きっかけは8年前の出来事にあった。たまたま、外出先から帰った井坂はちょうど車に乗り込もうとしていた加藤に出くわした。そのとき、井坂は秘書を制して加藤の乗りこんだ車のドアを閉めた。もちろん、その行為に特別な意味はなかった。しかし、車に乗り込んだ加藤の口から、井坂にとっては思いもよらない言葉がこぼれた。
「私は車のドアを閉めてもらうためにあなたを取締役にしたのではありません」
ウィンドウガラスを下ろして加藤はやんわりと、しかし限りなく冷たい目で言った。
『お前とそんな関係を結ぶ気はないんだ。勘違いしないでくれ』加藤の目はあたかもそう言っているようだった。キャリアを上り詰めた官僚特有の慇懃無礼を絵にかいたような言葉に、井坂は頭から冷や水を浴びせられたような気がした。
続いて言いようのない重い怒りが胃のあたりからこみあげてきた。走り去る加藤の車に軽く一礼しながら、井坂は舗道の敷石に小さく唾を吐いた。
このときの加藤の一言はその後も、喉に刺さった魚の小骨のように記憶の隅にうずくまり、この場所での車の乗り降りのたびに井坂の頭の片隅を往復した。
「お疲れさまです」
不快を振り払うように足早に通用口に向かった井坂を迎えたのは会長秘書役の石村慎二だった。
守衛が手を添えたドアから2人は行内に入り、役員専用のエレベーターに向かった。「どうだい、会長のご様子は?」
エレベーターに乗り込むと井坂は石村の背中に話しかけた。
「別に普段とお変わりなくというところですかね。今日は特別なご報告ですか?」
紺色のスーツに長身を包んだ石村はめったにない時間帯の訪問を訝しく思ったのか、浅黒い端正な顔に軽く笑みを浮かべながら言った。
両手をズボンのポケットに突っ込んだまま井坂は無言の笑顔でそれに応え、階数表示に目をやった。会長室は7階にある。
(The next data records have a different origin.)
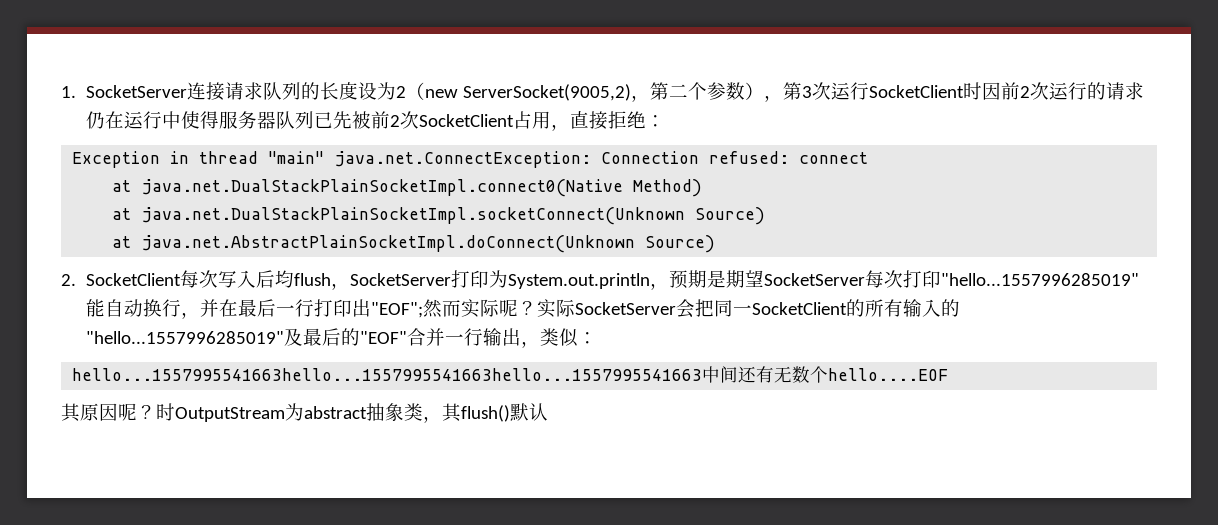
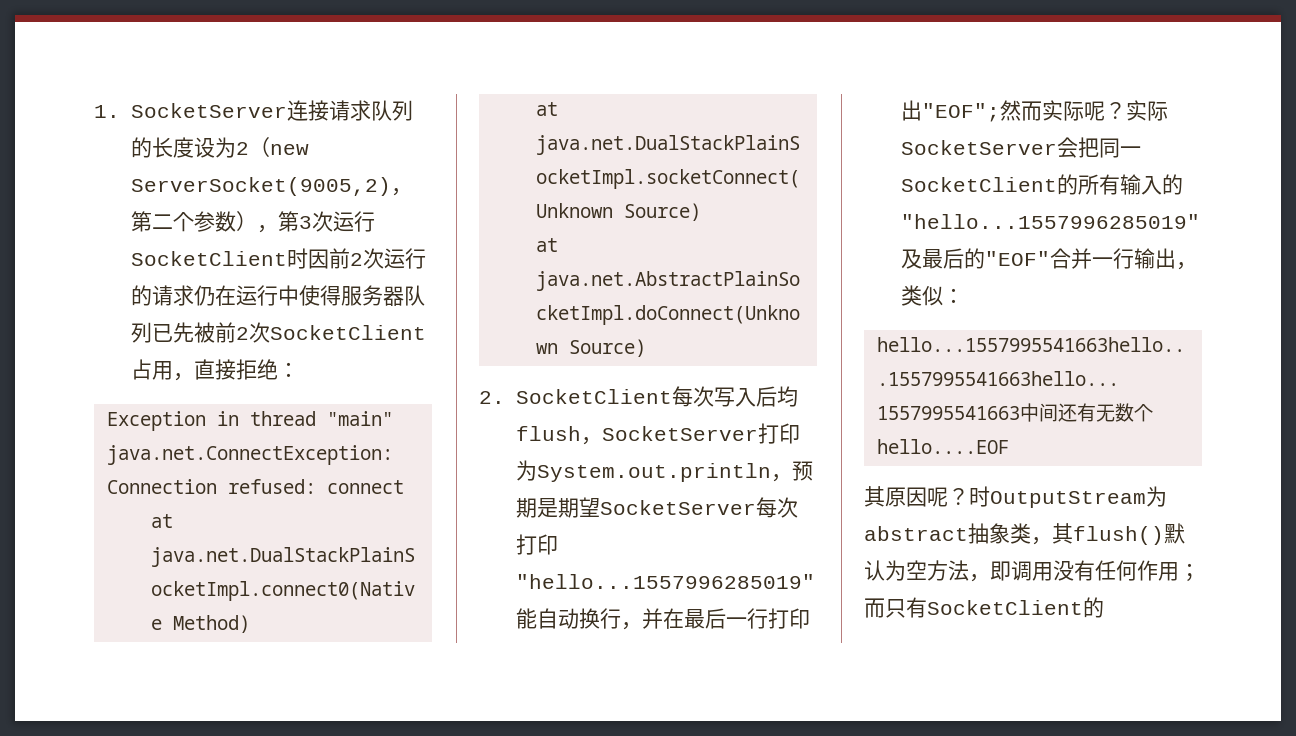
- 时OutputStream为abstract抽象类，其flush()默认
+ 时OutputStream为abstract抽象类，其flush()默认为空方法，即调用没有任何作用；而只有SocketClient的

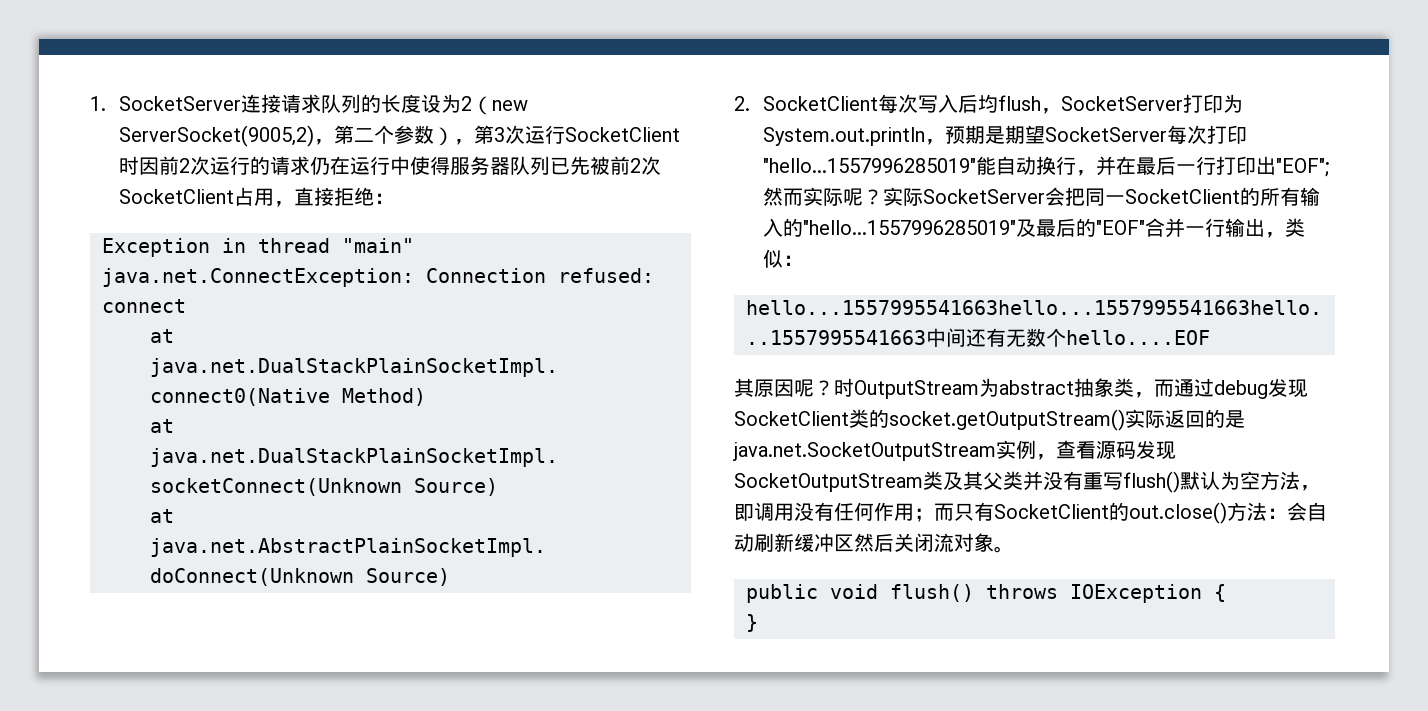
- 时OutputStream为abstract抽象类，其flush()默认为空方法，即调用没有任何作用；而只有SocketClient的
+ 时OutputStream为abstract抽象类，而通过debug发现SocketClient类的socket.getOutputStream()实际返回的是java.net.SocketOutputStream实例，查看源码发现SocketOutputStream类及其父类并没有重写flush()默认为空方法，即调用没有任何作用；而只有SocketClient的out.close()方法：会自动刷新缓冲区然后关闭流对象。
+ public void flush() throws IOException {
+ }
短い沈黙の後、エレベーターは目的の階に着いた。ネクタイの結び目に手をやりそれを少し硬くすると、石村が手を添えるドアから重い気持ちをゆっくりした足取りに変えて、井坂はエレベーターを後にした。
窓のないほの暗い長い廊下を、左右にかかる何枚かの有名画家の油彩を横目に、2人は無言のまま前後してしばらく歩き、会長室の前に立った。
「井坂社長がお見えになりました」
控えめなノックの後、居ずまいを正しながら分厚いマホガニーのドアを開けながら石村が言った。
「ああ、ご苦労様。5分だけ待ってもらえんかな」
なかから加藤の声がした。
「しばらくお待ちくださいとのことです」
石村はドアを閉め、井坂に向き直ると笑顔で言った。井坂はその笑顔に加藤の声が聞こえたというように無言で軽くうなずいた。
5分後、腕時計を見ながら石村が再びドアをノックした。
「失礼します」
石村と入れ替わり、廊下のそれとは質の違う絨毯の感触を靴の底に感じながら、井坂は軽く一礼した。
「ああ、ご苦労様」
加藤は執務デスクで手元の書類に視線を落したまま、抑揚のない声でいうとやや時間をおいて井坂を一瞥し、ゆっくり立ち上がると応接セットに向かった。
「ま、どうぞ」
加藤が座り終えるのを待って、井坂は黒い革張りの大型のソファーに浅く腰を下ろし、両手を膝に置くと上目遣いであらためて一礼した。